4
4. How the soul discharges its emotions against false objects when lacking real ones

image
[As often in the Essays, ‘soul’ here includes all aspects of the human personality not strictly corporeal. Montaigne is especially concerned in this chapter with those irrational bursts of choler which are vented in wrath directed against inanimate or guiltless objects and which sweep over great generals every bit as much as over a girl distraught with grief for her brother or over a gouty old man. Our mind (our esprit) is ever like that: prone to be irrational as well as refractory to right rule.]
[A] A local gentleman of ours who is marvellously subject to gout would answer his doctors quite amusingly when asked to give up salted meats entirely. He would say that he liked to have something to blame when tortured by the onslaughts of that illness: the more he yelled out curses against the saveloy or the tongue or the ham, the more relief he felt. Seriously though, when our arm is raised to strike it pains us if the blow lands nowhere and merely beats the air; similarly, if a prospect is to be made pleasing it must not be dissipated and scattered over an airy void but have some object at a reasonable distance to sustain it:
[B] Ventus ut amittit vires, nisi robore densæ Occurant silvæ spatio diffusus inani;
[As winds, unless they come up against dense woods, lose their force and are distended into empty space;]1
[A] it seems that the soul too, in the same way, loses itself in itself when shaken and disturbed unless it is given something to grasp on to; and so we must always provide it with an object to butt up against and to act upon. Plutarch says of those who dote over pet monkeys or little dogs that the faculty for loving which is in all of us, rather than remaining useless forges a false and frivolous object for want of a legitimate one.2 And we can see that our souls deceive themselves in their emotions by erecting some false fantastical object rather than let there be nothing to act upon. [B] Animals are likewise carried away by anger: they attack the stone or piece of iron which has wounded them or else take vengeance on the pain they feel by biting themselves:
Pannonis haud aliter post ictum saevior ursa Cum jaculum parva Lybis amentavit habena, Se rotat in vulnus, telumque irata receptum Impetit, et secum fugientem circuit hastam.

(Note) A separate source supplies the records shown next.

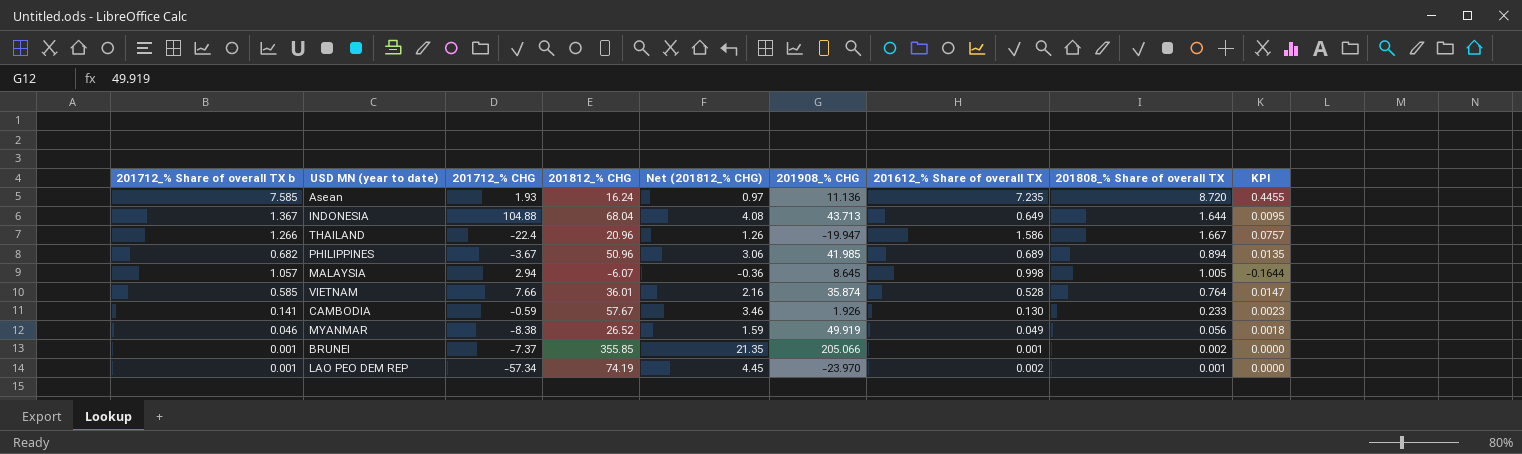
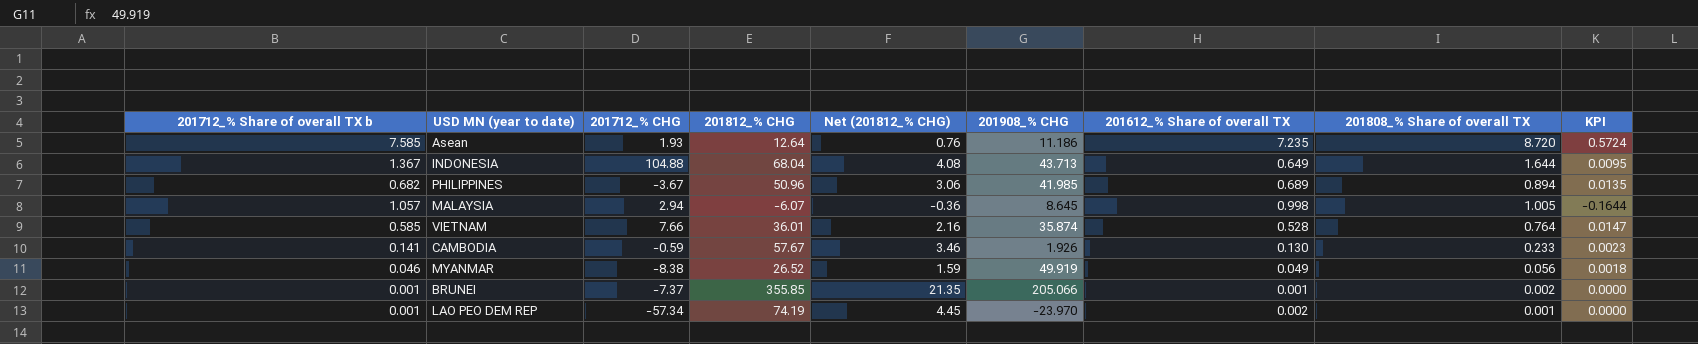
row THAILAND: 1.266 | -22.4 | 20.96 | 1.26 | -19.947 | 1.586 | 1.667 | 0.0757 -> none
Asean | 201812_% CHG: 16.24 -> 12.64
Asean | Net (201812_% CHG): 0.97 -> 0.76
Asean | 201908_% CHG: 11.136 -> 11.186
Asean | KPI: 0.4455 -> 0.5724

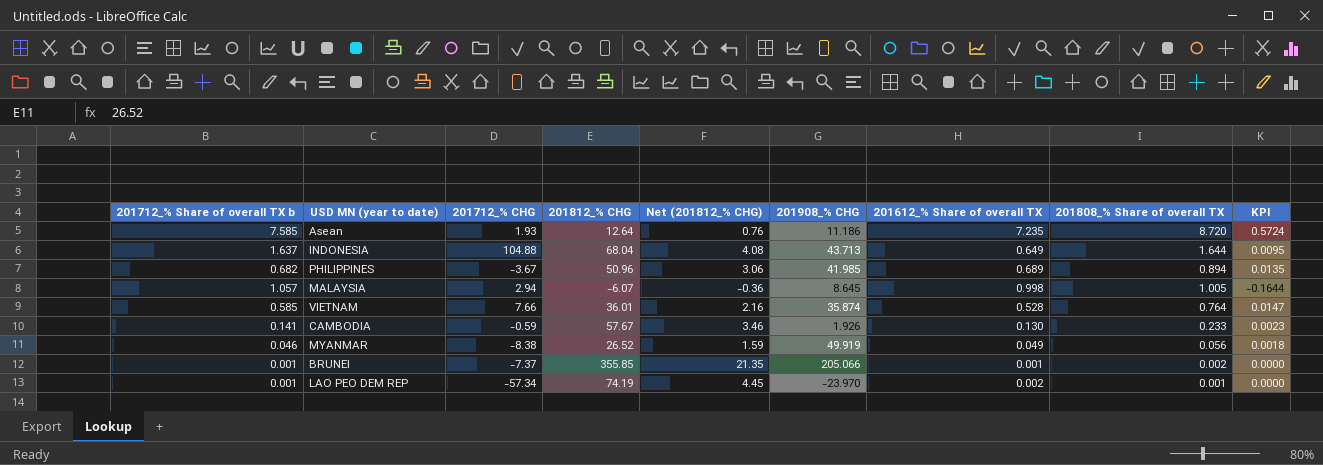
INDONESIA | 201712_% Share of overall TX b: 1.367 -> 1.637

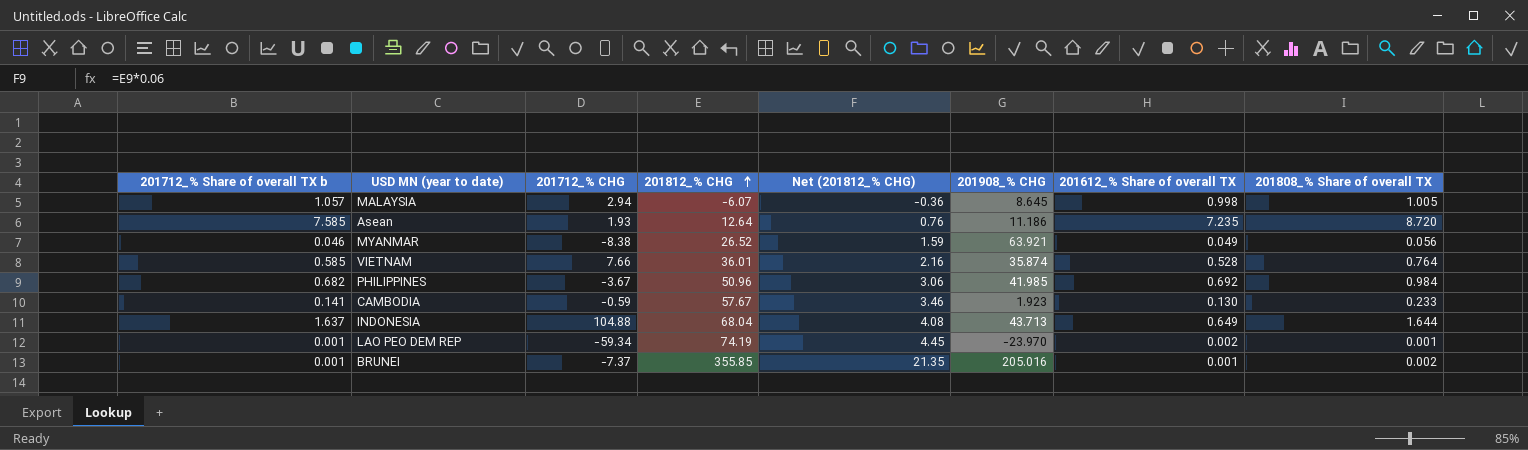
row order: none -> 201812_% CHG ascending
column KPI | formula: [201612_% Share of overall TX] / [201812_% CHG] -> none
MYANMAR | 201908_% CHG: 49.919 -> 63.921
PHILIPPINES | 201612_% Share of overall TX: 0.689 -> 0.692
PHILIPPINES | 201808_% Share of overall TX: 0.894 -> 0.984
CAMBODIA | 201908_% CHG: 1.926 -> 1.923
LAO PEO DEM REP | 201712_% CHG: -57.34 -> -59.34
BRUNEI | 201908_% CHG: 205.066 -> 205.016

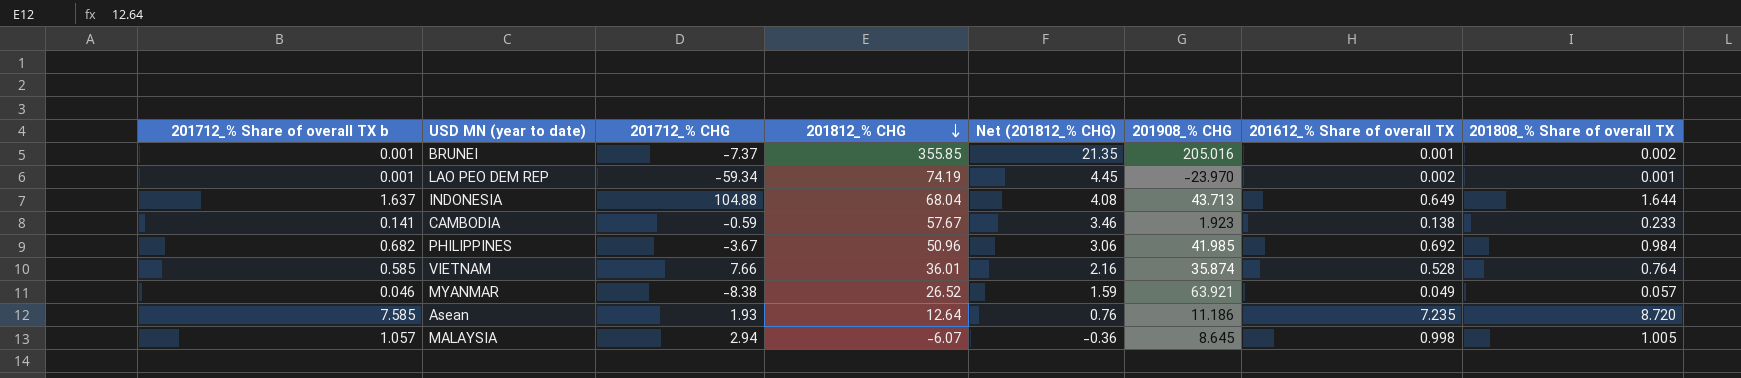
row order: 201812_% CHG ascending -> 201812_% CHG descending
CAMBODIA | 201612_% Share of overall TX: 0.130 -> 0.138
MYANMAR | 201808_% Share of overall TX: 0.056 -> 0.057

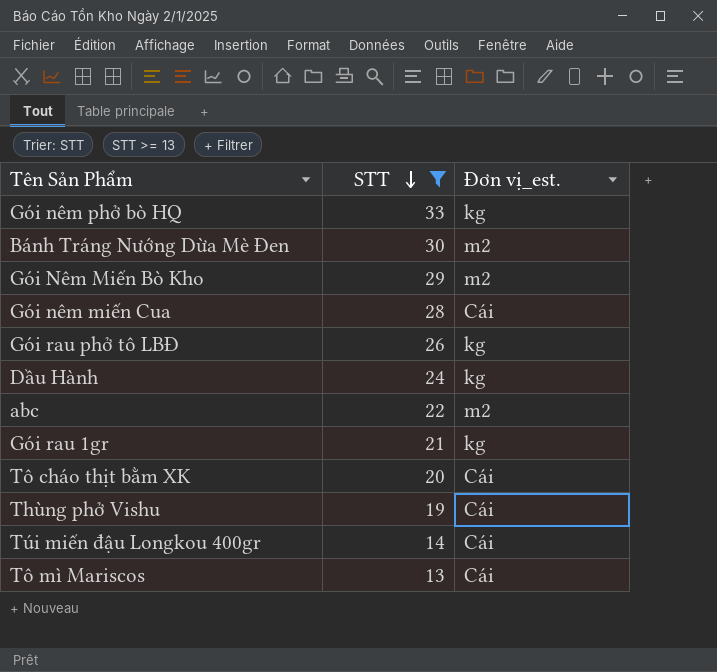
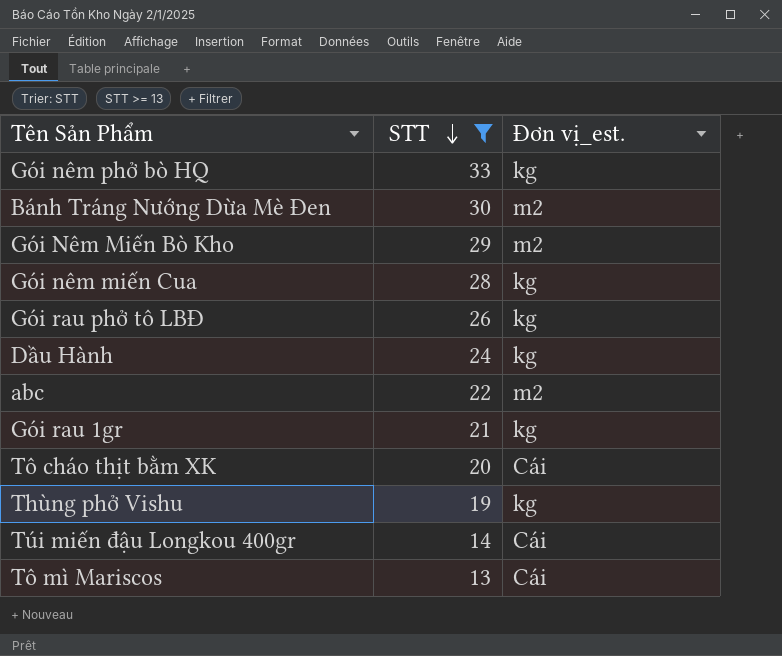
Gói nêm miến Cua | Đơn vị_est.: Cái -> kg
Thùng phở Vishu | Đơn vị_est.: Cái -> kg

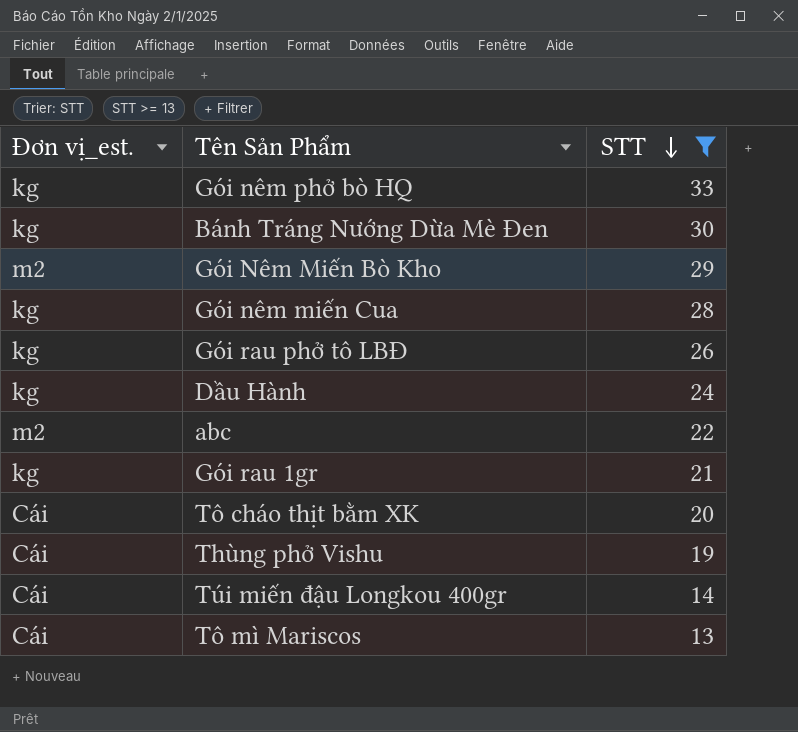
column Đơn vị_est. | position: 3 -> 1
Bánh Tráng Nướng Dừa Mè Đen | Đơn vị_est.: m2 -> kg
Thùng phở Vishu | Đơn vị_est.: kg -> Cái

[Not otherwise does the bear in Pannonia: made more savage by the blow struck by the Libyan hunter with his dart tied to a leather thong, she rolls on her wound and attacks the weapon buried in her flesh and chases it round and round in circles as it flees from her.]3
[A] What causes do we not discover for the ills which befall us! What will we not attack, rightly or wrongly, rather than go without something to skirmish against? It is not those blond maiden tresses which you are tearing, nor the whiteness of that bosom which you are beating so cruelly in your distress, which killed your beloved brother with an unlucky musket-ball. [C] When the Roman army in Spain lost those two great commanders who were brothers, Pliny says ‘flere omnes repente et offensare capita’. [at once, they all start weeping and beating their heads.]4 A common practice. And was it not amusing of Bion the philosopher to ask of that king who was tearing out his hair in grief: ‘Does he think that alopecia gives relief from sorrow?’5 [A] And who has not seen a man sink his teeth into playing-cards and swallow the lot or else stuff a set of dice down his throat so as to have something to avenge himself on for the loss of his money! Xerxes flogged the waters [C] of the Hellespont, put them in shackles and heaped insults upon them [A] and wrote out a challenge defying Mount Athos; Cyrus kept an entire army occupied for several days in taking revenge on the river Gyndus for the fright it gave him when he was crossing it; and Caligula demolished a very beautiful house on account of the pleasure his mother had taken in it.6
[C] In my younger days the country-folk used to tell how one of our neighbours’ kings who had received a good cudgelling from God swore to get his revenge on him by ordering that, for ten years, nobody should pray to Him, mention Him nor (insofar as it lay in his power) even believe in Him. By this they meant to portray not so much the folly as the inborn arrogance of the nation about which this story was told.7 Those vices always go together but, in truth, such actions are more beholden to overweening pride than to stupidity.
[A] When Caesar Augustus had been battered by a storm, he began to defy Neptune, the god of the sea; to get his revenge during the ceremonies at the games in the Roman Circus he removed his statue from its place among the others. In that, he was less excusable than the generals mentioned above – and less than he himself was later on when, having lost in Germany a battle under Quintilius Varus, he kept beating his head against the wall in anger and despair, crying, ‘Varus! Give me back my soldiers!’ Those other cases surpass all folly since they add blasphemy to it when they address [C] themselves thus [A] to God – or even to Fortune as though she had ears subject to our assaults – [C] following the example of the Thracians who revenge themselves like a Titan during thunder and lightning by shooting darts into the sky, seeking to bring God to his senses by a shower of arrows.8
[A] Yet as that old poet says in Plutarch:
Point ne se faut courroucer aux affaires: II ne leur chaut de toutes nos choleres
[There is no point in getting angry against events: they are indifferent to our wrath.]9
[B] But we shall never utter enough abuse against the unruliness of our minds.